EXERCISE BRIEF:
Unless it is a picture, every line from the start of the entries through the line with "[106,108,172,125] v.0.0.2 ->" must be retyped exactly.

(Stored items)
== Segment start ==
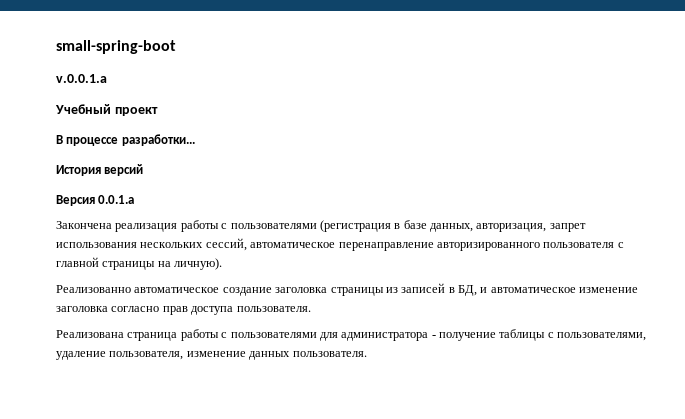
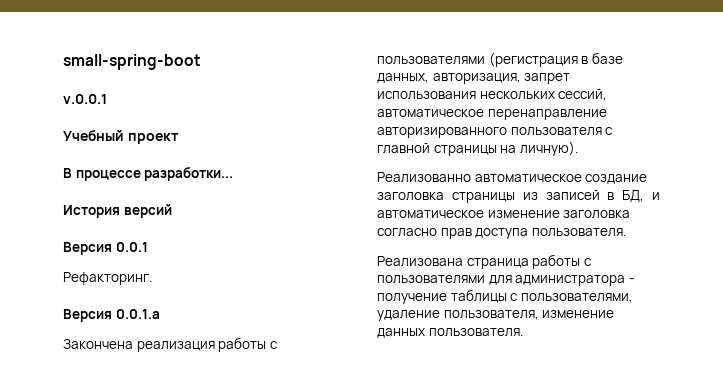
[56,74,107,83] v.0.0.1.a -> [63,94,107,104] v.0.0.1
(144, 170) none -> [63,242,148,255] [63,272,152,285] // Версия 0.0.1 // Рефакторинг.

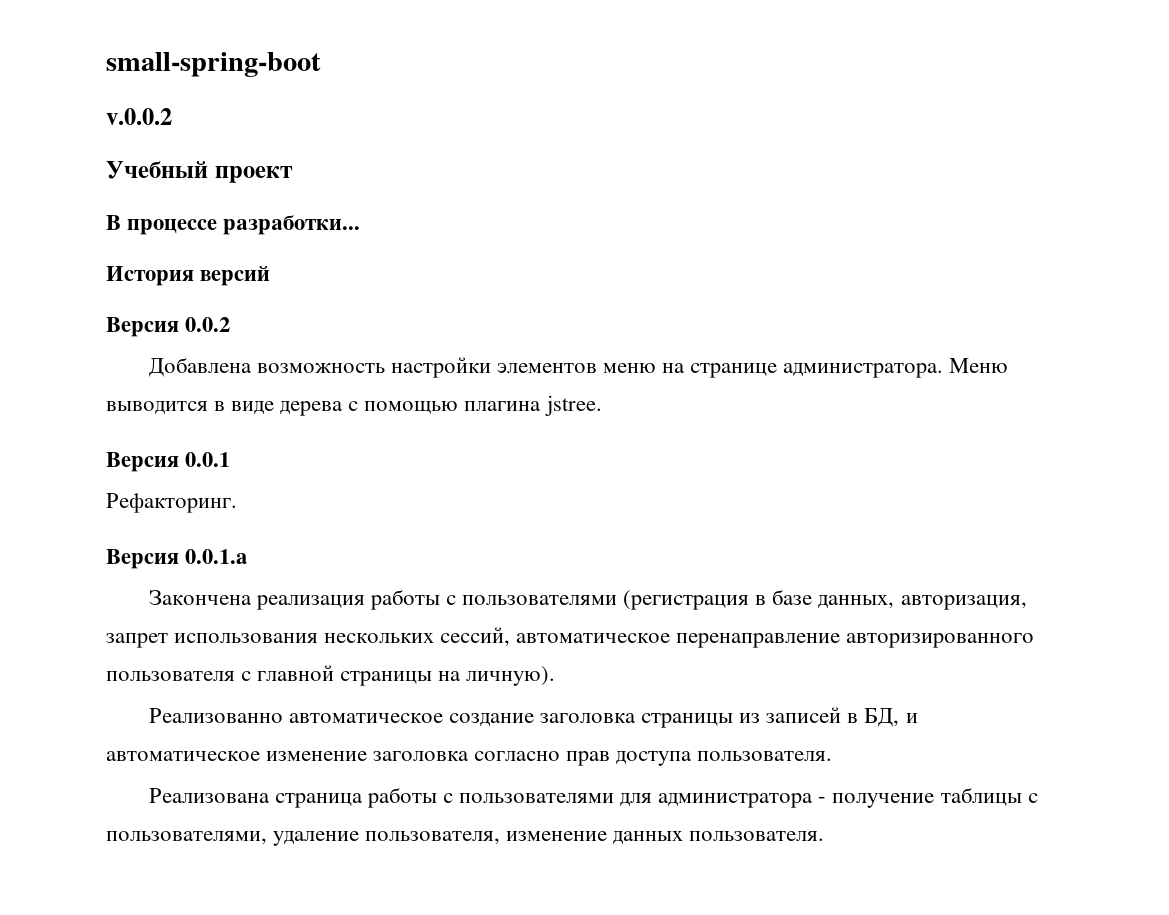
[63,94,107,104] v.0.0.1 -> [106,108,172,125] v.0.0.2
(172, 211) none -> [106,317,231,337] [148,357,1009,378] [106,395,602,416] // Версия 0.0.2 // Добавлена возможность настройки элементов меню на странице администратора. Меню выводится в виде дерева с помощью плагина jstree.

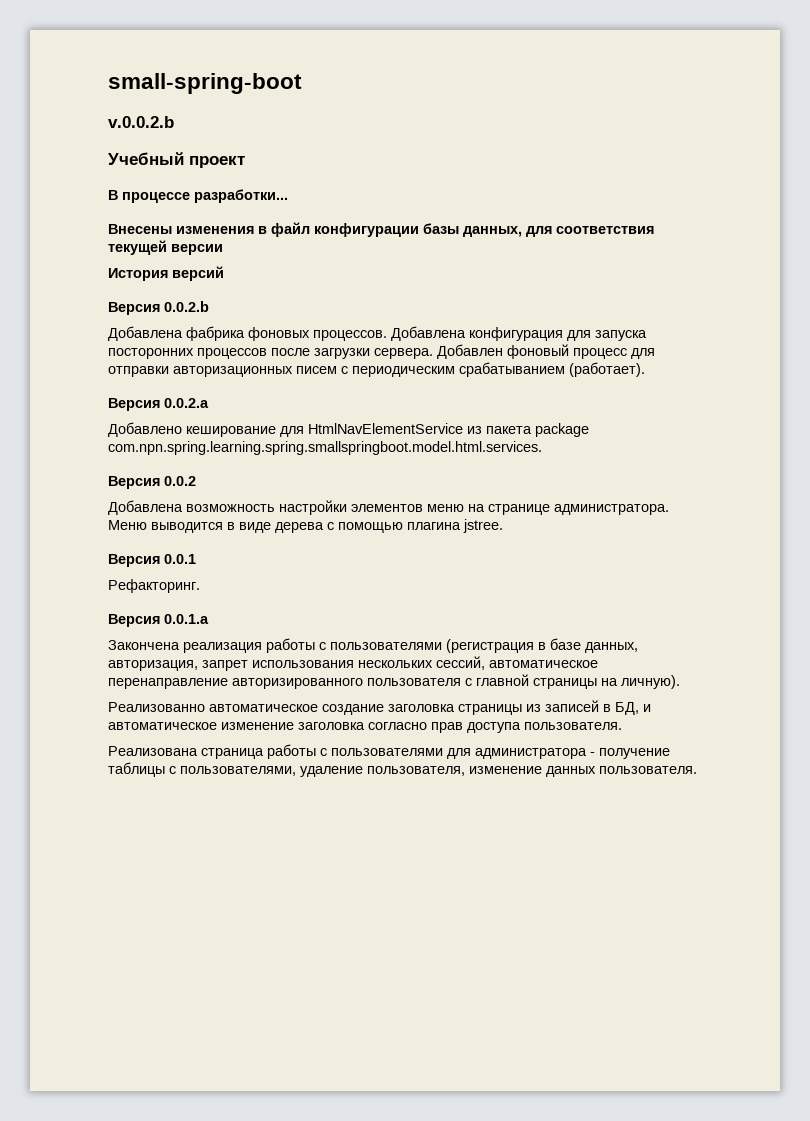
[106,108,172,125] v.0.0.2 -> [108,116,174,128] v.0.0.2.b
[106,266,271,286] История версий -> [108,222,654,237] [108,240,223,255] [108,266,224,281] [108,301,209,315] [108,326,647,341] [108,344,655,359] [108,362,645,377] [108,398,209,411] [108,422,589,437] [108,441,542,455] Внесены изменения в файл конфигурации базы данных, для соответствия текущей версии // История версий // Версия 0.0.2.b // Добавлена фабрика фоновых процессов. Добавлена конфигурация для запуска посторонних процессов после загрузки сервера. Добавлен фоновый процесс для отправки авторизационных писем с периодическим срабатыванием (работает). // Версия 0.0.2.a // Добавлено кеширование для HtmlNavElementService из пакета package com.npn.spring.learning.spring.smallspringboot.model.html.services.

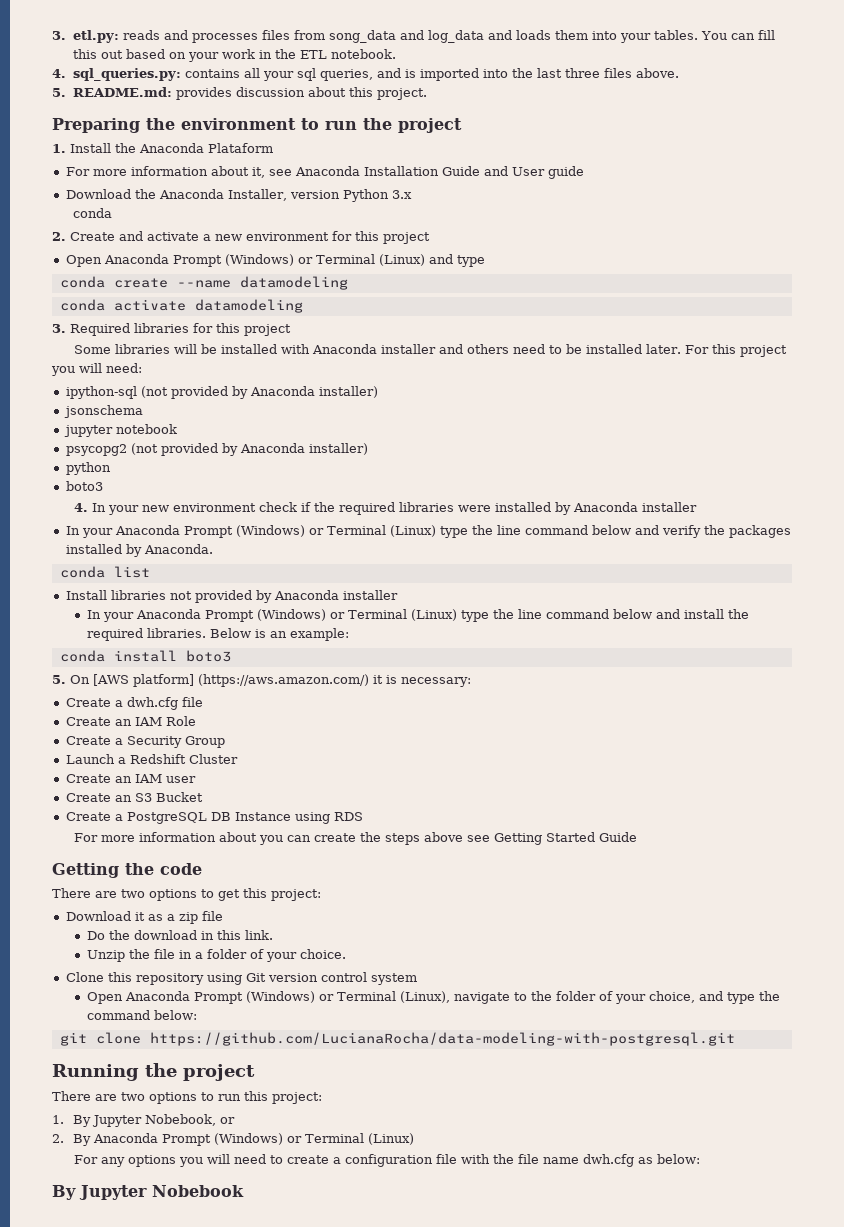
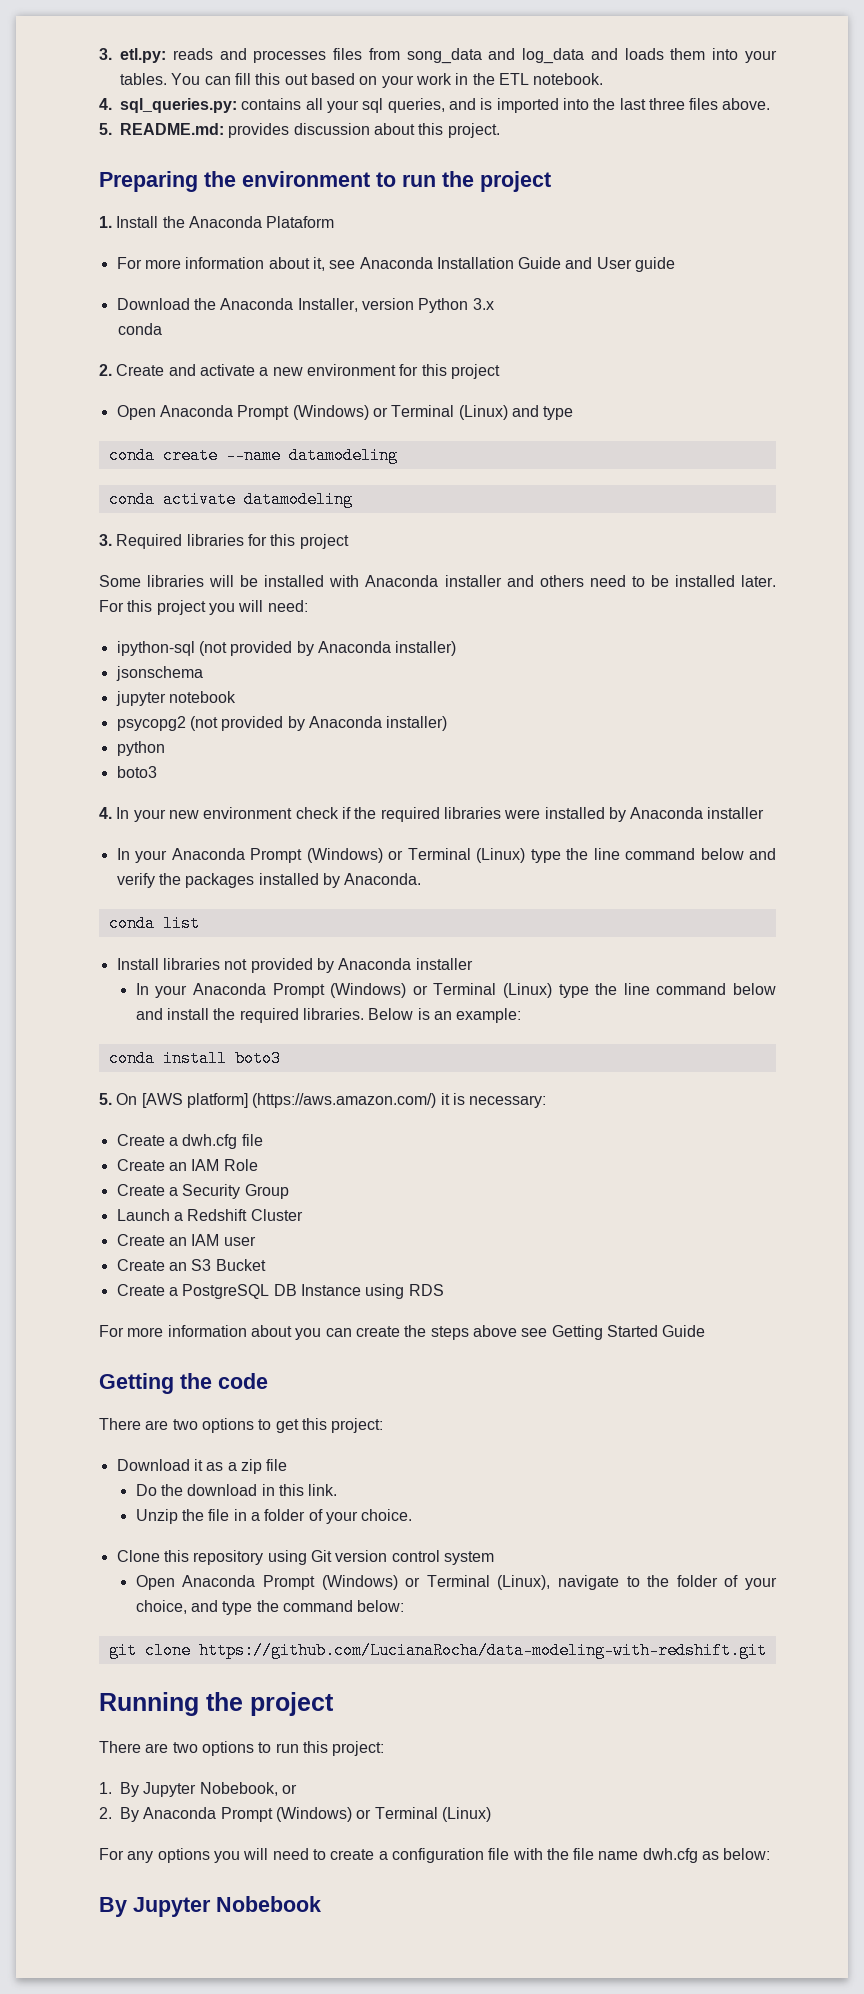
[149,1032,735,1046] https://github.com/LucianaRocha/data-modeling-with-postgresql.git -> [198,1642,767,1659] https://github.com/LucianaRocha/data-modeling-with-redshift.git

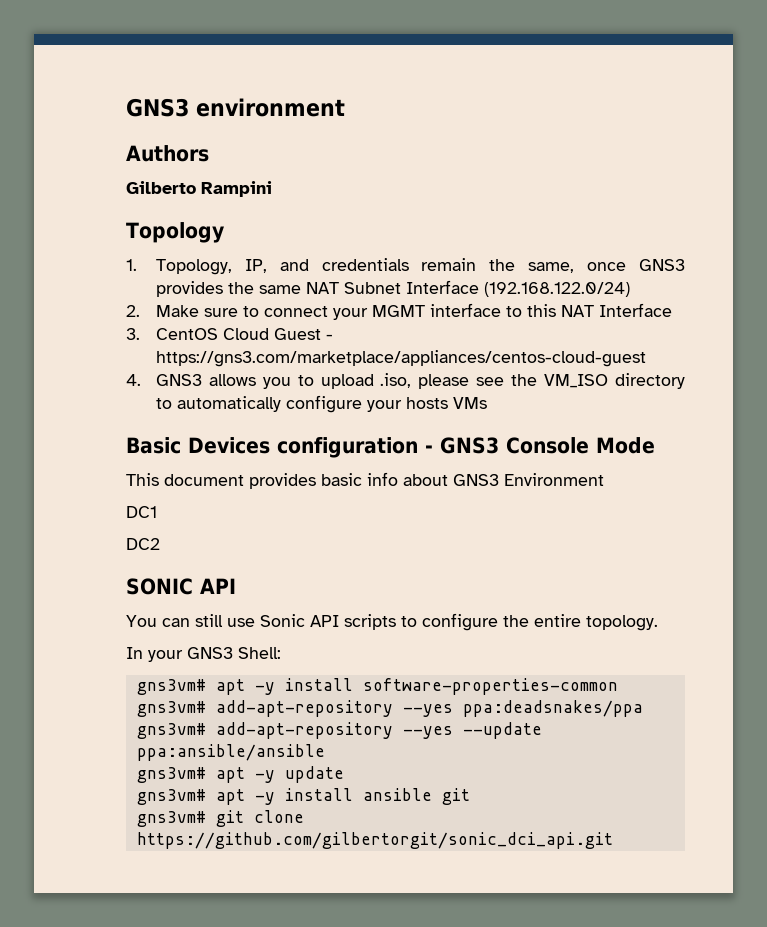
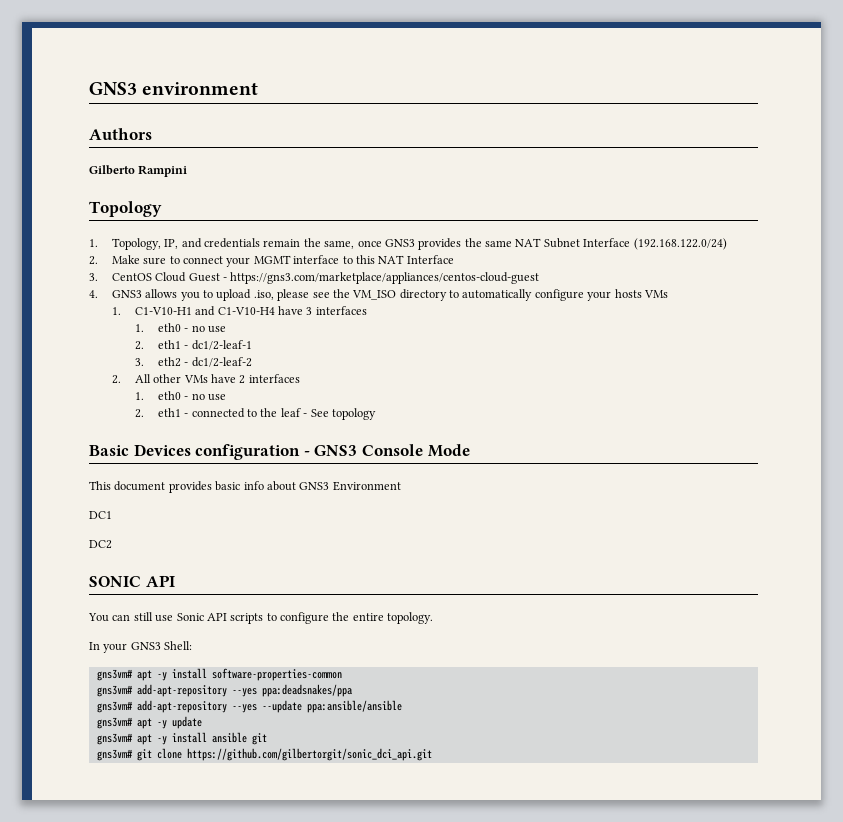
(487, 403) none -> [111,306,367,316] [134,323,227,333] [134,340,252,350] [134,357,252,367] [111,374,300,384] [134,391,227,401] [134,408,376,420] // 1. C1-V10-H1 and C1-V10-H4 have 3 interfaces // 1. eth0 - no use // 2. eth1 - dc1/2-leaf-1 // 3. eth2 - dc1/2-leaf-2 // 2. All other VMs have 2 interfaces // 1. eth0 - no use // 2. eth1 - connected to the leaf - See topology

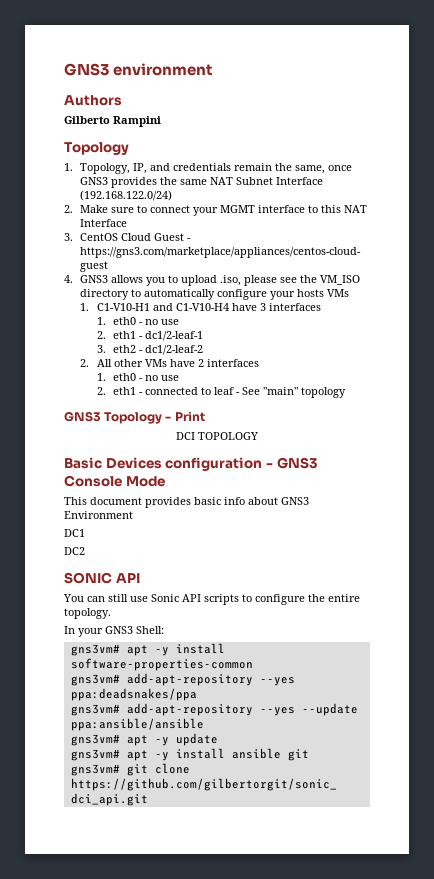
[260,408,278,417] the -> (212, 391) none
(329, 413) none -> [263,387,299,395] "main"
(376, 414) none -> [64,411,205,424] [176,432,258,440] // GNS3 Topology - Print // DCI TOPOLOGY

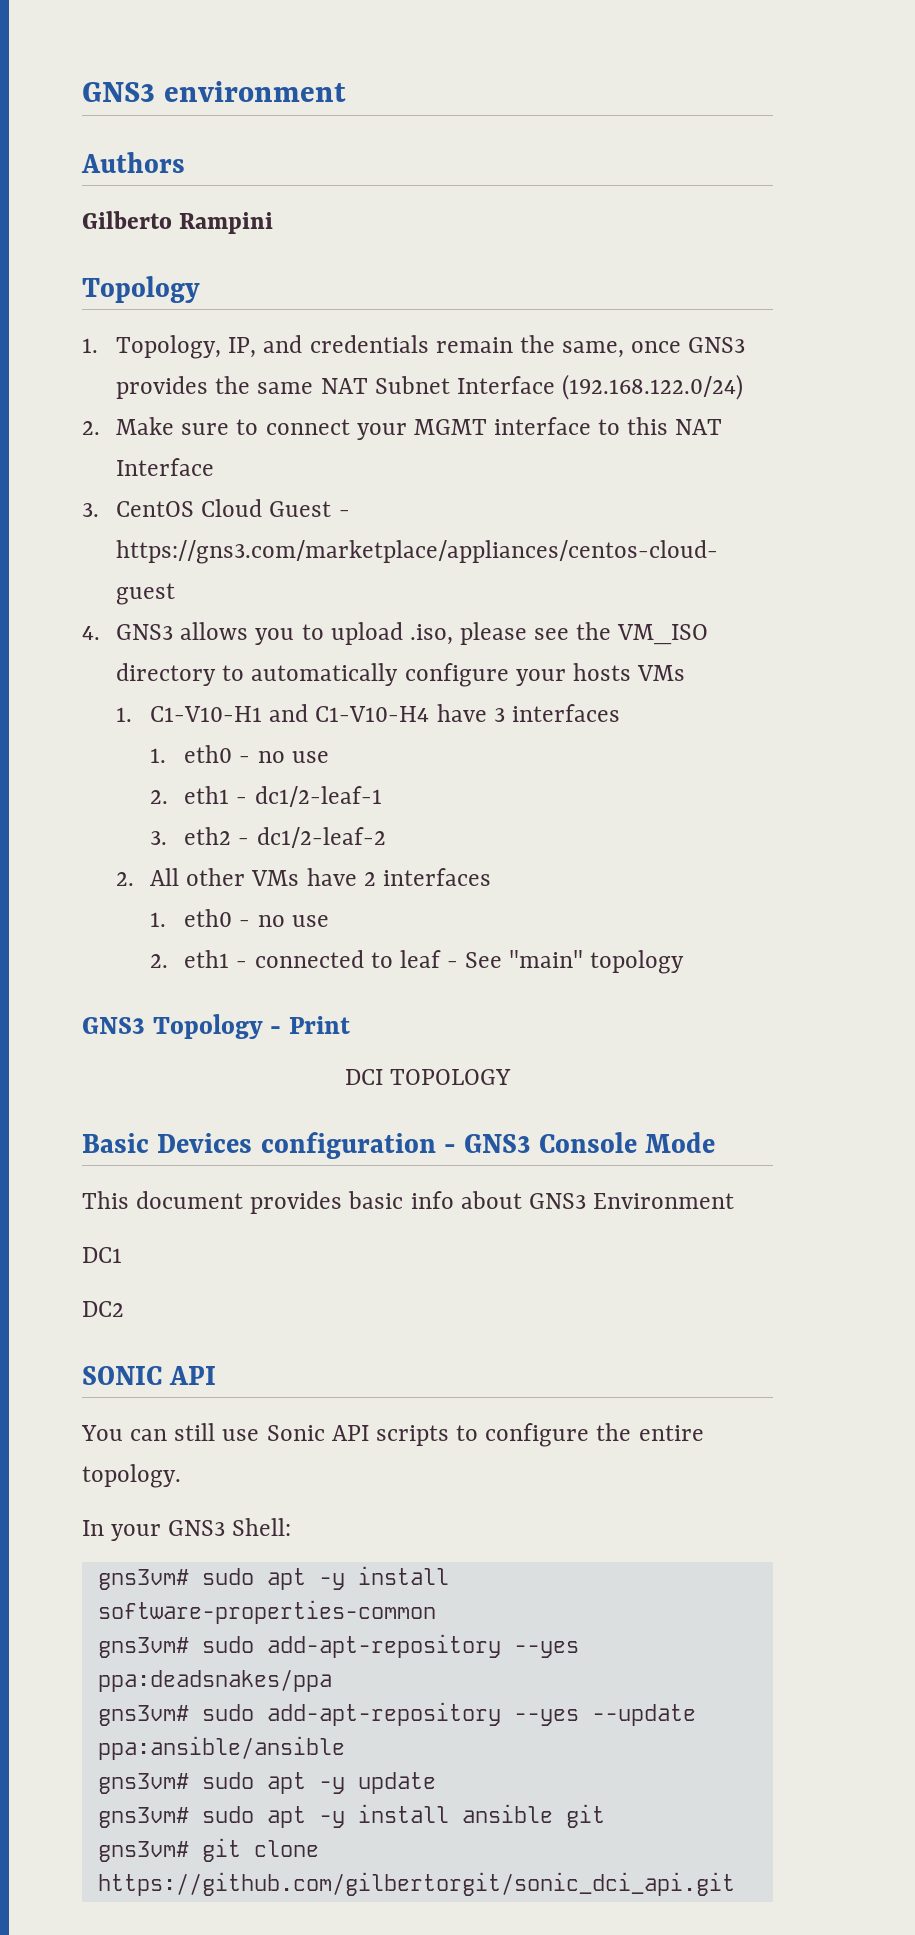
(120, 650) none -> [201,1568,254,1585] sudo
(120, 680) none -> [201,1636,254,1653] sudo
(120, 710) none -> [201,1704,254,1721] sudo
(120, 740) none -> [201,1772,254,1789] sudo
(120, 755) none -> [201,1806,254,1823] sudo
== Segment end ==
RESPONSE TO THIS EXERCISE:
[56,74,107,83] v.0.0.1.a -> [63,94,107,104] v.0.0.1
(144, 170) none -> [63,242,148,255] [63,272,152,285] // Версия 0.0.1 // Рефакторинг.

[63,94,107,104] v.0.0.1 -> [106,108,172,125] v.0.0.2
(172, 211) none -> [106,317,231,337] [148,357,1009,378] [106,395,602,416] // Версия 0.0.2 // Добавлена возможность настройки элементов меню на странице администратора. Меню выводится в виде дерева с помощью плагина jstree.

[106,108,172,125] v.0.0.2 -> [108,116,174,128] v.0.0.2.b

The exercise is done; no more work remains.